- _YOUR GOAL_
Look for the line that has "subtotal: 791.00 -> 974.00" in the material below; please repeat it and every line after it, exactly, up to and including the line that has "Traditional Japanese soup: 15", and nothing else.
-------- DATA FOR PROCESSING
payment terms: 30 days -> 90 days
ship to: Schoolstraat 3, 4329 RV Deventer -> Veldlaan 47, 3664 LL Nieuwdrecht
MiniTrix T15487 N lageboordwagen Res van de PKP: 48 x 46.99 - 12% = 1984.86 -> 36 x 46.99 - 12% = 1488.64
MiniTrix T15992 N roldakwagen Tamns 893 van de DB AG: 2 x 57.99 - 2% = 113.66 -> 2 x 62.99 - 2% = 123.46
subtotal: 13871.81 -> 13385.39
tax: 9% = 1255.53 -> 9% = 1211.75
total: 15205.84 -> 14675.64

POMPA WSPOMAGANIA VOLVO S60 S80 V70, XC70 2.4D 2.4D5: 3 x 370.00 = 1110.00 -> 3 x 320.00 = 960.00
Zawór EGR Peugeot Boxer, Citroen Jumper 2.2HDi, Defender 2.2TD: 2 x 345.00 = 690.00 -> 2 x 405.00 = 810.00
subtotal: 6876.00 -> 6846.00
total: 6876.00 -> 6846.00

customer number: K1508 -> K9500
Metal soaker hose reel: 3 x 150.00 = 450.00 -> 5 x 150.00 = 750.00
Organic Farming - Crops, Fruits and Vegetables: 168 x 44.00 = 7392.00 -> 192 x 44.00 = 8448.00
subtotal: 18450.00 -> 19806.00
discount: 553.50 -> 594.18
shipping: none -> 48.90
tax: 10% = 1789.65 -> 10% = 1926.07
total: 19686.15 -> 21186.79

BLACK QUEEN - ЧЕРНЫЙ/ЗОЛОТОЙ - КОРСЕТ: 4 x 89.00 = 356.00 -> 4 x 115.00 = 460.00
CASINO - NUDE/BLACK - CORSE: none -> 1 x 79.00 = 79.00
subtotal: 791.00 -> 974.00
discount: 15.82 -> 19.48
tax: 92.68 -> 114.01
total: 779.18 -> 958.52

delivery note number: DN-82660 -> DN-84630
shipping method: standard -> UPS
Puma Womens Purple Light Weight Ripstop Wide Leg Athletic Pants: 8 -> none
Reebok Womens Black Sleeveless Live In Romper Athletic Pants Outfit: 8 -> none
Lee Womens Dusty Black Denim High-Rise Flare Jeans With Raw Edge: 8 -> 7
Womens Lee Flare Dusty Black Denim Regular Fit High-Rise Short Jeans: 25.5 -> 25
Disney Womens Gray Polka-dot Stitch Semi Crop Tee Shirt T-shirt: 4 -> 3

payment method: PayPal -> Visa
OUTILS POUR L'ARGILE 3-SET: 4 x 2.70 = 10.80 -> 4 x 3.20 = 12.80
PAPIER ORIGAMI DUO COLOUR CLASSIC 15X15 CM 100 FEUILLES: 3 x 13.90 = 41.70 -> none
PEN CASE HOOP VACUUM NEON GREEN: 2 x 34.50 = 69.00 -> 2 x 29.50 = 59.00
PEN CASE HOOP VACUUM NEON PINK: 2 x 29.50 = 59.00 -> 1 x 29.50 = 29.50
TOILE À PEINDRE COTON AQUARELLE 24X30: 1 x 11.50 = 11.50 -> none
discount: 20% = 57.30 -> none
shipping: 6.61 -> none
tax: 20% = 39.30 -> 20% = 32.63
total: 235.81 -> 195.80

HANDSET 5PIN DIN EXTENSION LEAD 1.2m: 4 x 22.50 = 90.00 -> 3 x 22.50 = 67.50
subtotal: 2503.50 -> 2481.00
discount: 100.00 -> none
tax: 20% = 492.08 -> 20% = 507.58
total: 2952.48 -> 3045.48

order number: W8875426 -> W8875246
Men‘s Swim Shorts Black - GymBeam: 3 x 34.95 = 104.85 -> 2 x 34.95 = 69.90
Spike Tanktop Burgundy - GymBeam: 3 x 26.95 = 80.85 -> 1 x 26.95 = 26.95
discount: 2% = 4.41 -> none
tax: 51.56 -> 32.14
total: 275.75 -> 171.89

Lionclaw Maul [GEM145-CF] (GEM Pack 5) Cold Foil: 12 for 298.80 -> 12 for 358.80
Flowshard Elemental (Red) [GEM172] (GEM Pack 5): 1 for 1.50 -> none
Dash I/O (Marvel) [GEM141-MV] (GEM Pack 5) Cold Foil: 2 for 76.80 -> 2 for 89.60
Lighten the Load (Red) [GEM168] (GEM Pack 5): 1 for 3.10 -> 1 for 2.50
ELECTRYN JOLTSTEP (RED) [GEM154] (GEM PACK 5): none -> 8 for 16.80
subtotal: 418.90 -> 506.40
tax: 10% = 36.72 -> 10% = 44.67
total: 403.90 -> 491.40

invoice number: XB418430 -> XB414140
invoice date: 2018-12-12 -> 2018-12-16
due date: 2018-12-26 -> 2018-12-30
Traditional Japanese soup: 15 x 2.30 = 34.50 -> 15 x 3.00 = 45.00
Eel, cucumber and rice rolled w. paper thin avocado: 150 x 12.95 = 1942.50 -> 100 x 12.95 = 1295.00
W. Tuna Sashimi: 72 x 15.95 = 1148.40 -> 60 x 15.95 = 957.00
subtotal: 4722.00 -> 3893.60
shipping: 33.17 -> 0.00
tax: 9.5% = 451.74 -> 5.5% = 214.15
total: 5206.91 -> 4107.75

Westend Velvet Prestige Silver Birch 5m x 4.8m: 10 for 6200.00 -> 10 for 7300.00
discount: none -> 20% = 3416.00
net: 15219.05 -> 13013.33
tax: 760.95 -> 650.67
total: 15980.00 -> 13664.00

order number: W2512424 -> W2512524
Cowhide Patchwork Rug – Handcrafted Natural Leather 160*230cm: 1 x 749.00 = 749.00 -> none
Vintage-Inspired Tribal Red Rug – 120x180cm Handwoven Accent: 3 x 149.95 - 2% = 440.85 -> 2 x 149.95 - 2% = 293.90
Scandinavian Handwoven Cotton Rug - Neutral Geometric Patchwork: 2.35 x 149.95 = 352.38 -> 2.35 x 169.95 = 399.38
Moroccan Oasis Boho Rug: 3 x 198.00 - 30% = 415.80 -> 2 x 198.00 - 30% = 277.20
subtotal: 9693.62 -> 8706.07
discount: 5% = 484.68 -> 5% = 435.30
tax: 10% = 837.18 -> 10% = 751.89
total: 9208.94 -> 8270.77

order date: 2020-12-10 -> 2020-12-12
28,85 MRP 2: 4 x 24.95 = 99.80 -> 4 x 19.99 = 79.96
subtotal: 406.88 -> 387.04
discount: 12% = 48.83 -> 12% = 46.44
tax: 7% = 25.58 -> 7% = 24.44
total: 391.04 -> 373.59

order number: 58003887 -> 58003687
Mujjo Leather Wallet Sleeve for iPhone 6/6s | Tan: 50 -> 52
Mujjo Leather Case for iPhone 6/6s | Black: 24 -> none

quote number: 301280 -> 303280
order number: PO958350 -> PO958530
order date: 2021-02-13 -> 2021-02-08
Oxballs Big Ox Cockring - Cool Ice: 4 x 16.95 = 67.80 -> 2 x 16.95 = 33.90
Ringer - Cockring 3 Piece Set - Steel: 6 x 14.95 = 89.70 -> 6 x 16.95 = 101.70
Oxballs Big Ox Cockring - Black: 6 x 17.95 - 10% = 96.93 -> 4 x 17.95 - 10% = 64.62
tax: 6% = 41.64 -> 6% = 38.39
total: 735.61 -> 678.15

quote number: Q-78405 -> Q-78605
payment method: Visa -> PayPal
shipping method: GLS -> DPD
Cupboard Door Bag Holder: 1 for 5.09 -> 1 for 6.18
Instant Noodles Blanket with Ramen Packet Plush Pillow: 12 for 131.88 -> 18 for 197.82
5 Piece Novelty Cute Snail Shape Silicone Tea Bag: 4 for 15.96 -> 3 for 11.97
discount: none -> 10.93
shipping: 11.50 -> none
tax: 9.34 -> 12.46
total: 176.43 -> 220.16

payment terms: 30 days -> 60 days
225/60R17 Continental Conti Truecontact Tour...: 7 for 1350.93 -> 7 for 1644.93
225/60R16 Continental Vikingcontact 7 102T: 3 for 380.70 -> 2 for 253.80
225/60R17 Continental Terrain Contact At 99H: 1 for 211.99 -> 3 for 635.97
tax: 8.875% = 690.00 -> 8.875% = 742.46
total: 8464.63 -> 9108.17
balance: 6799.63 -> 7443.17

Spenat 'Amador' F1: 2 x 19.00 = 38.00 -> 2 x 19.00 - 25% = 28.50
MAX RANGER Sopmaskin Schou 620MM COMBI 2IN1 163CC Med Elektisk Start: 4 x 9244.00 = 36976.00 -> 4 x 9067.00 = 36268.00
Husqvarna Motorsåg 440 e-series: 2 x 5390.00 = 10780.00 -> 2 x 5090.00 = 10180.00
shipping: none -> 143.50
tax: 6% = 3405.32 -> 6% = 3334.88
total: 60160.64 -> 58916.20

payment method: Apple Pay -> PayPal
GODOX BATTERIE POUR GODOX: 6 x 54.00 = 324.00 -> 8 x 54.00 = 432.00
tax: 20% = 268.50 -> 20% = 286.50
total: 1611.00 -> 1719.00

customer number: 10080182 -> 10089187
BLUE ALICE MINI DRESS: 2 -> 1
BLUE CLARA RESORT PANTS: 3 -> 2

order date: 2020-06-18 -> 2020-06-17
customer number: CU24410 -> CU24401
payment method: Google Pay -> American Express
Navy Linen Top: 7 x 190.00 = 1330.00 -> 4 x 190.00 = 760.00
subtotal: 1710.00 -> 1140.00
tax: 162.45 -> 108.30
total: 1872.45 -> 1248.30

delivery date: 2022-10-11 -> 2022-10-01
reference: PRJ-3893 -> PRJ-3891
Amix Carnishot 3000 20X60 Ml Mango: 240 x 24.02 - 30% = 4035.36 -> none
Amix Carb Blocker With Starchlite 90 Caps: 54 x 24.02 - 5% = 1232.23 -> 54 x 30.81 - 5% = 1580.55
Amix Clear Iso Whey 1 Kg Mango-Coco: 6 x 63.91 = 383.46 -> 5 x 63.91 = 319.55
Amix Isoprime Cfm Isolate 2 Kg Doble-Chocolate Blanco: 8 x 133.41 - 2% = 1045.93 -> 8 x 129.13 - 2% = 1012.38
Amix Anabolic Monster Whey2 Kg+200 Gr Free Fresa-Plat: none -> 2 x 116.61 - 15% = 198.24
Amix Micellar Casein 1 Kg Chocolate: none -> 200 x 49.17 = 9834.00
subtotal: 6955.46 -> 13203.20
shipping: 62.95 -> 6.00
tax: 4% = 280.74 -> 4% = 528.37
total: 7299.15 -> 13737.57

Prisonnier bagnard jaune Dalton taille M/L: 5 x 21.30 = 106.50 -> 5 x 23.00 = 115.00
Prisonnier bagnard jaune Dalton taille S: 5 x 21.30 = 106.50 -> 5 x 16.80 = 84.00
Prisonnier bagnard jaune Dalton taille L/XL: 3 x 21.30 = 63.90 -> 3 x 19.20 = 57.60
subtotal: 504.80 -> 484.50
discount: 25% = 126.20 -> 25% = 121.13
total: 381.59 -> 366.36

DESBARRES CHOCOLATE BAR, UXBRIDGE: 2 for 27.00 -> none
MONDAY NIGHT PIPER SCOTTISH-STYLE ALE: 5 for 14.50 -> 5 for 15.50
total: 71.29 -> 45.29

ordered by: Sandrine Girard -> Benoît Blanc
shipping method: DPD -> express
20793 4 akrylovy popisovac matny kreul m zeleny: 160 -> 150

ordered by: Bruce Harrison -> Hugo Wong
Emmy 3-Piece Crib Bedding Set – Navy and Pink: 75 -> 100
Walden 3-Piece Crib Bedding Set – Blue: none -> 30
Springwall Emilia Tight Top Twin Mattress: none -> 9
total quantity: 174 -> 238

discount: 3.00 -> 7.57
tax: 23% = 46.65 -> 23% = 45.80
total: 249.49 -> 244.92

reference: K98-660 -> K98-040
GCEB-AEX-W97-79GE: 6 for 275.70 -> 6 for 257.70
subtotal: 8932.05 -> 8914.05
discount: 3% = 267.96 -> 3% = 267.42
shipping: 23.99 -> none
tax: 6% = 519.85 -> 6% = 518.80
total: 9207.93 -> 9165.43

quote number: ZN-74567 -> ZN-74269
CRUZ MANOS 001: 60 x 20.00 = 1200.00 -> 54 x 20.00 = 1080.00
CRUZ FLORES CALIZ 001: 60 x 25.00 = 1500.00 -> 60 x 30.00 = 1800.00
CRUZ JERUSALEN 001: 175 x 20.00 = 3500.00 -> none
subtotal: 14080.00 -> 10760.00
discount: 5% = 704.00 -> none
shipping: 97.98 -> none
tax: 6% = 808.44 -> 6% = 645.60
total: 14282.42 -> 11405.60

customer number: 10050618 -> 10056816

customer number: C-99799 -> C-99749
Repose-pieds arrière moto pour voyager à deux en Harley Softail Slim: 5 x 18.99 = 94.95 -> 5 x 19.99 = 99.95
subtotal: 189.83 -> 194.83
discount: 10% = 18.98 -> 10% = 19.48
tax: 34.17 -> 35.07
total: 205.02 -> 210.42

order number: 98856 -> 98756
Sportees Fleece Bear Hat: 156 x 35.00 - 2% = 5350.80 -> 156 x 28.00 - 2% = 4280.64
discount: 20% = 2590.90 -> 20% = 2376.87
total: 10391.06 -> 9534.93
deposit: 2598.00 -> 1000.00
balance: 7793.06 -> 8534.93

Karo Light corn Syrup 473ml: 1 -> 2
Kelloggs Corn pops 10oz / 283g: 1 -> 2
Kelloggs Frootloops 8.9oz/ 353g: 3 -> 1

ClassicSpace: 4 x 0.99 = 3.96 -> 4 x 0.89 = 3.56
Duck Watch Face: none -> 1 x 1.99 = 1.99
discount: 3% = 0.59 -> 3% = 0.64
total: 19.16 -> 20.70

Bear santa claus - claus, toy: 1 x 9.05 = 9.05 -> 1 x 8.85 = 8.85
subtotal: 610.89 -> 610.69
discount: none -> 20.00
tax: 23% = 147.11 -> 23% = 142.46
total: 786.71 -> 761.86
----------------
- _FINISHED TASK_
subtotal: 791.00 -> 974.00
discount: 15.82 -> 19.48
tax: 92.68 -> 114.01
total: 779.18 -> 958.52

delivery note number: DN-82660 -> DN-84630
shipping method: standard -> UPS
Puma Womens Purple Light Weight Ripstop Wide Leg Athletic Pants: 8 -> none
Reebok Womens Black Sleeveless Live In Romper Athletic Pants Outfit: 8 -> none
Lee Womens Dusty Black Denim High-Rise Flare Jeans With Raw Edge: 8 -> 7
Womens Lee Flare Dusty Black Denim Regular Fit High-Rise Short Jeans: 25.5 -> 25
Disney Womens Gray Polka-dot Stitch Semi Crop Tee Shirt T-shirt: 4 -> 3

payment method: PayPal -> Visa
OUTILS POUR L'ARGILE 3-SET: 4 x 2.70 = 10.80 -> 4 x 3.20 = 12.80
PAPIER ORIGAMI DUO COLOUR CLASSIC 15X15 CM 100 FEUILLES: 3 x 13.90 = 41.70 -> none
PEN CASE HOOP VACUUM NEON GREEN: 2 x 34.50 = 69.00 -> 2 x 29.50 = 59.00
PEN CASE HOOP VACUUM NEON PINK: 2 x 29.50 = 59.00 -> 1 x 29.50 = 29.50
TOILE À PEINDRE COTON AQUARELLE 24X30: 1 x 11.50 = 11.50 -> none
discount: 20% = 57.30 -> none
shipping: 6.61 -> none
tax: 20% = 39.30 -> 20% = 32.63
total: 235.81 -> 195.80

HANDSET 5PIN DIN EXTENSION LEAD 1.2m: 4 x 22.50 = 90.00 -> 3 x 22.50 = 67.50
subtotal: 2503.50 -> 2481.00
discount: 100.00 -> none
tax: 20% = 492.08 -> 20% = 507.58
total: 2952.48 -> 3045.48

order number: W8875426 -> W8875246
Men‘s Swim Shorts Black - GymBeam: 3 x 34.95 = 104.85 -> 2 x 34.95 = 69.90
Spike Tanktop Burgundy - GymBeam: 3 x 26.95 = 80.85 -> 1 x 26.95 = 26.95
discount: 2% = 4.41 -> none
tax: 51.56 -> 32.14
total: 275.75 -> 171.89

Lionclaw Maul [GEM145-CF] (GEM Pack 5) Cold Foil: 12 for 298.80 -> 12 for 358.80
Flowshard Elemental (Red) [GEM172] (GEM Pack 5): 1 for 1.50 -> none
Dash I/O (Marvel) [GEM141-MV] (GEM Pack 5) Cold Foil: 2 for 76.80 -> 2 for 89.60
Lighten the Load (Red) [GEM168] (GEM Pack 5): 1 for 3.10 -> 1 for 2.50
ELECTRYN JOLTSTEP (RED) [GEM154] (GEM PACK 5): none -> 8 for 16.80
subtotal: 418.90 -> 506.40
tax: 10% = 36.72 -> 10% = 44.67
total: 403.90 -> 491.40

invoice number: XB418430 -> XB414140
invoice date: 2018-12-12 -> 2018-12-16
due date: 2018-12-26 -> 2018-12-30
Traditional Japanese soup: 15 x 2.30 = 34.50 -> 15 x 3.00 = 45.00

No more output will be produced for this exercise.